Items listed in a dataset
**********

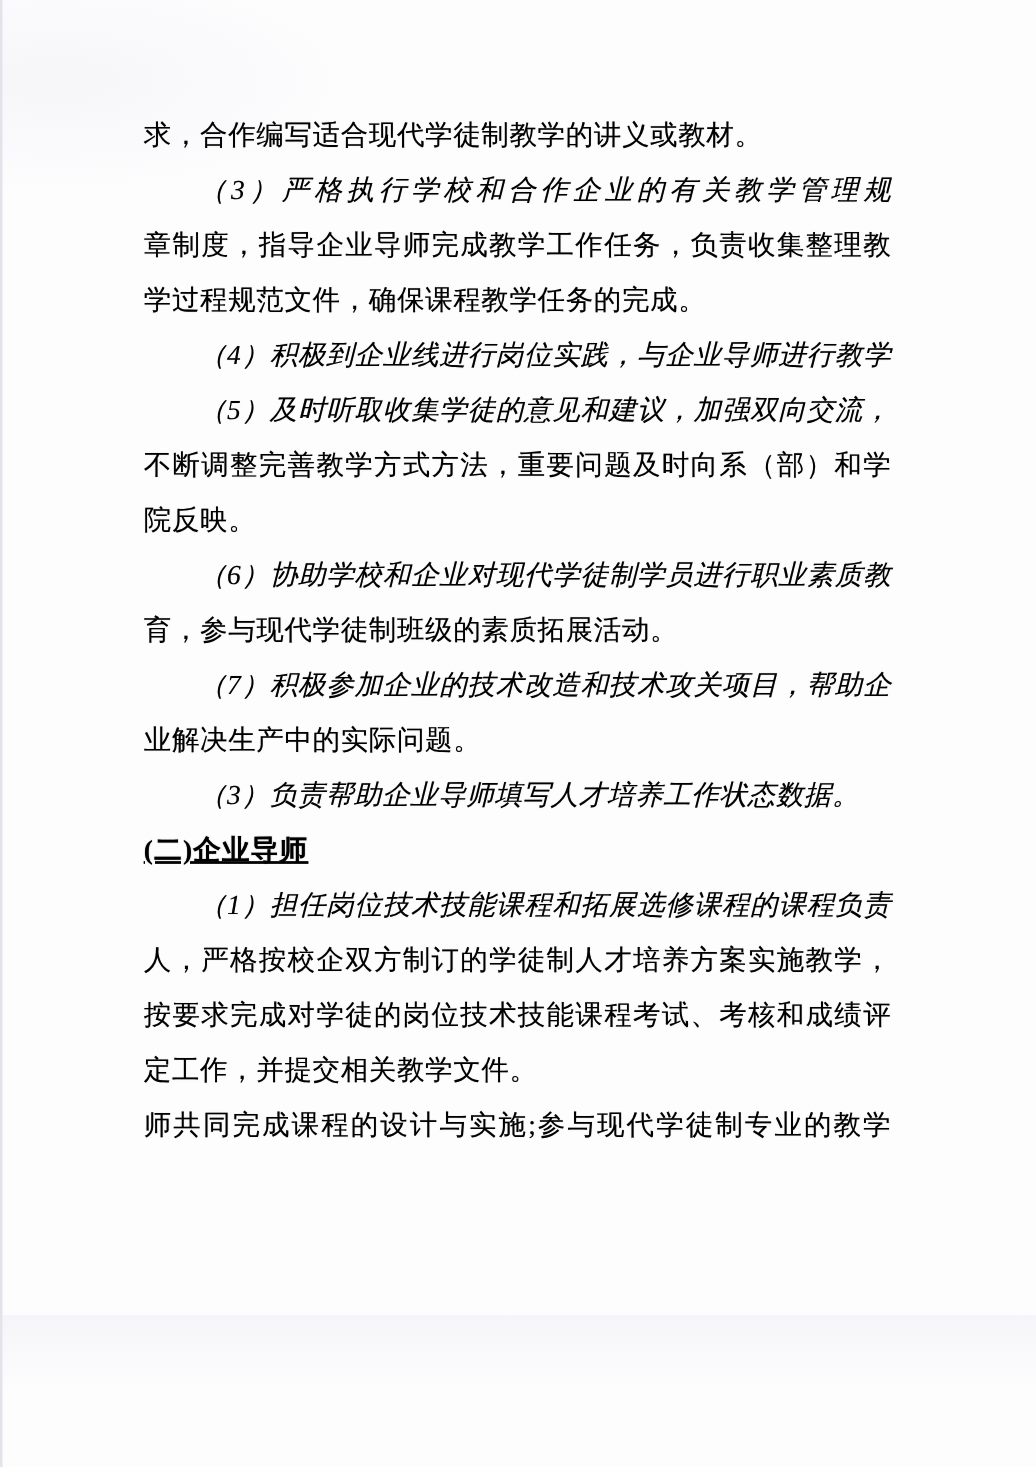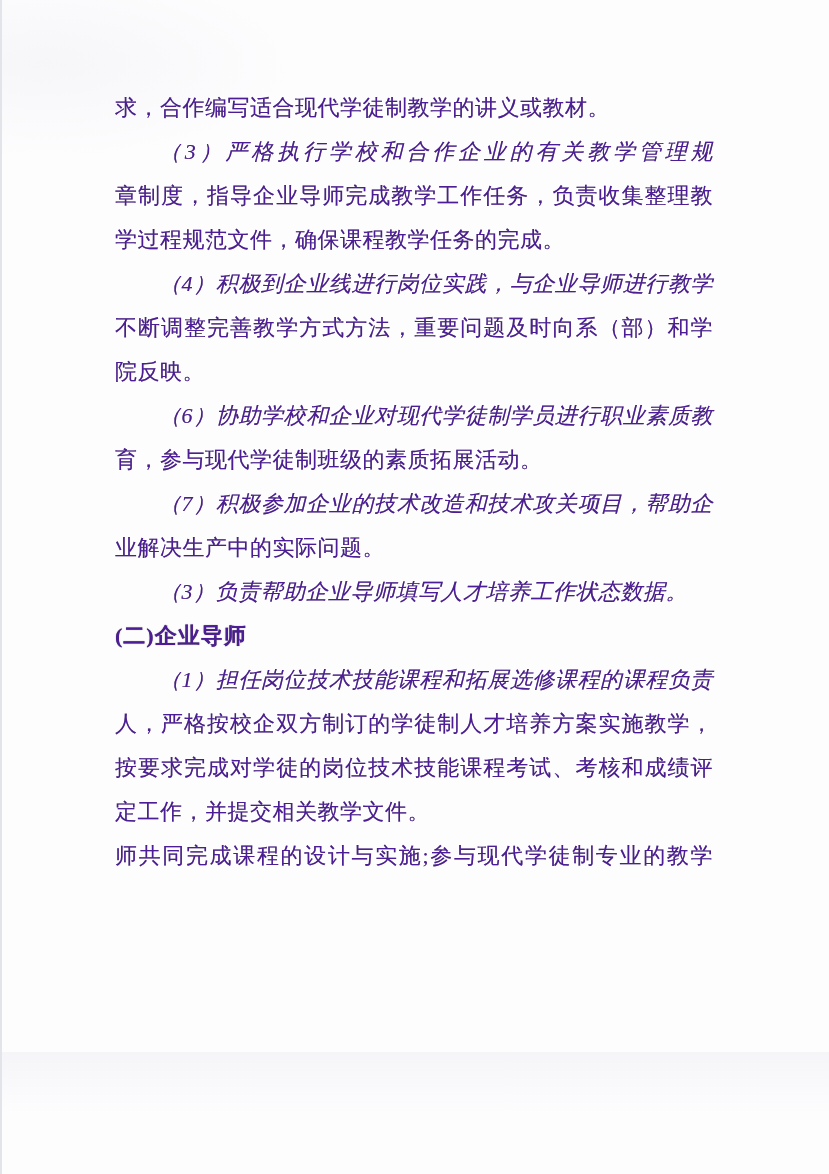--- a/index.html
+++ b/index.html
@@ -39,52 +39,54 @@
     left: 115px;
     top: 86px;
     width: 598px;
     color: #333333;
   }
   .line {
     font-size: 22px;
     line-height: 44px;
     height: 44px;
     letter-spacing: 0.5px;
-    color: #4c1d95;
+    color: #000000;
     text-align: left;
     
     text-shadow: 0 0 0.6px rgba(51,51,51,0.55);
   }
   .line.fill {
     text-align: justify;
     text-align-last: justify;
   }
   .line.indent {
     text-indent: 44px;
     font-style: italic;
   }
   .line.heading {
     font-weight: bold;
     letter-spacing: 1px;
     text-shadow: 0 0 0.8px rgba(34,34,34,0.8);
+    text-decoration: underline;
   }
 </style>
 </head>
 <body>
 
 <div class="page">
   <div class="smudge-top"></div>
   <div class="band-bottom"></div>
   <div class="edge-left"></div>
   <div class="content">
       <div class="line">求，合作编写适合现代学徒制教学的讲义或教材。</div>
       <div class="line indent fill">（3）严格执行学校和合作企业的有关教学管理规</div>
       <div class="line fill">章制度，指导企业导师完成教学工作任务，负责收集整理教</div>
       <div class="line">学过程规范文件，确保课程教学任务的完成。</div>
       <div class="line indent fill">（4）积极到企业线进行岗位实践，与企业导师进行教学</div>
+      <div class="line indent fill">（5）及时听取收集学徒的意见和建议，加强双向交流，</div>
       <div class="line fill">不断调整完善教学方式方法，重要问题及时向系（部）和学</div>
       <div class="line">院反映。</div>
       <div class="line indent fill">（6）协助学校和企业对现代学徒制学员进行职业素质教</div>
       <div class="line">育，参与现代学徒制班级的素质拓展活动。</div>
       <div class="line indent fill">（7）积极参加企业的技术改造和技术攻关项目，帮助企</div>
       <div class="line">业解决生产中的实际问题。</div>
       <div class="line indent">（3）负责帮助企业导师填写人才培养工作状态数据。</div>
       <div class="line heading">(二)企业导师</div>
       <div class="line indent fill">（1）担任岗位技术技能课程和拓展选修课程的课程负责</div>
       <div class="line fill">人，严格按校企双方制订的学徒制人才培养方案实施教学，</div>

**********

* **YOUR TASK**
The span to print begins at the line containing "text-shadow: 0 0 0.8px" and ends at the final line of the entries; print it exactly and print nothing else.

* **EXPECTED OUTPUT**
     text-shadow: 0 0 0.8px rgba(34,34,34,0.8);
+    text-decoration: underline;
   }
 </style>
 </head>
 <body>
 
 <div class="page">
   <div class="smudge-top"></div>
   <div class="band-bottom"></div>
   <div class="edge-left"></div>
   <div class="content">
       <div class="line">求，合作编写适合现代学徒制教学的讲义或教材。</div>
       <div class="line indent fill">（3）严格执行学校和合作企业的有关教学管理规</div>
       <div class="line fill">章制度，指导企业导师完成教学工作任务，负责收集整理教</div>
       <div class="line">学过程规范文件，确保课程教学任务的完成。</div>
       <div class="line indent fill">（4）积极到企业线进行岗位实践，与企业导师进行教学</div>
+      <div class="line indent fill">（5）及时听取收集学徒的意见和建议，加强双向交流，</div>
       <div class="line fill">不断调整完善教学方式方法，重要问题及时向系（部）和学</div>
       <div class="line">院反映。</div>
       <div class="line indent fill">（6）协助学校和企业对现代学徒制学员进行职业素质教</div>
       <div class="line">育，参与现代学徒制班级的素质拓展活动。</div>
       <div class="line indent fill">（7）积极参加企业的技术改造和技术攻关项目，帮助企</div>
       <div class="line">业解决生产中的实际问题。</div>
       <div class="line indent">（3）负责帮助企业导师填写人才培养工作状态数据。</div>
       <div class="line heading">(二)企业导师</div>
       <div class="line indent fill">（1）担任岗位技术技能课程和拓展选修课程的课程负责</div>
       <div class="line fill">人，严格按校企双方制订的学徒制人才培养方案实施教学，</div>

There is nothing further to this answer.